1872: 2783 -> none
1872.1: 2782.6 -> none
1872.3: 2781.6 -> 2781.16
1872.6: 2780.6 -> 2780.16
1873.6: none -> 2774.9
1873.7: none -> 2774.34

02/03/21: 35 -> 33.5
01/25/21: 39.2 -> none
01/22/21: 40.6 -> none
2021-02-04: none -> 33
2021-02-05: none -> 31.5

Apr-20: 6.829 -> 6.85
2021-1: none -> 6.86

* * *

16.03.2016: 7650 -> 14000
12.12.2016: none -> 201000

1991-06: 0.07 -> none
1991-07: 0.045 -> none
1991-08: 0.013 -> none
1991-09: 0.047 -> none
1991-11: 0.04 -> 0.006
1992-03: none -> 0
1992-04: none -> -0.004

**What this task involves:**
All lines above between those holding "1991-08: 0.013 -> none" and "1992-04: none -> -0.004", inclusive, must be set down unchanged, and no other line may be included.

**Finished task:**
1991-08: 0.013 -> none
1991-09: 0.047 -> none
1991-11: 0.04 -> 0.006
1992-03: none -> 0
1992-04: none -> -0.004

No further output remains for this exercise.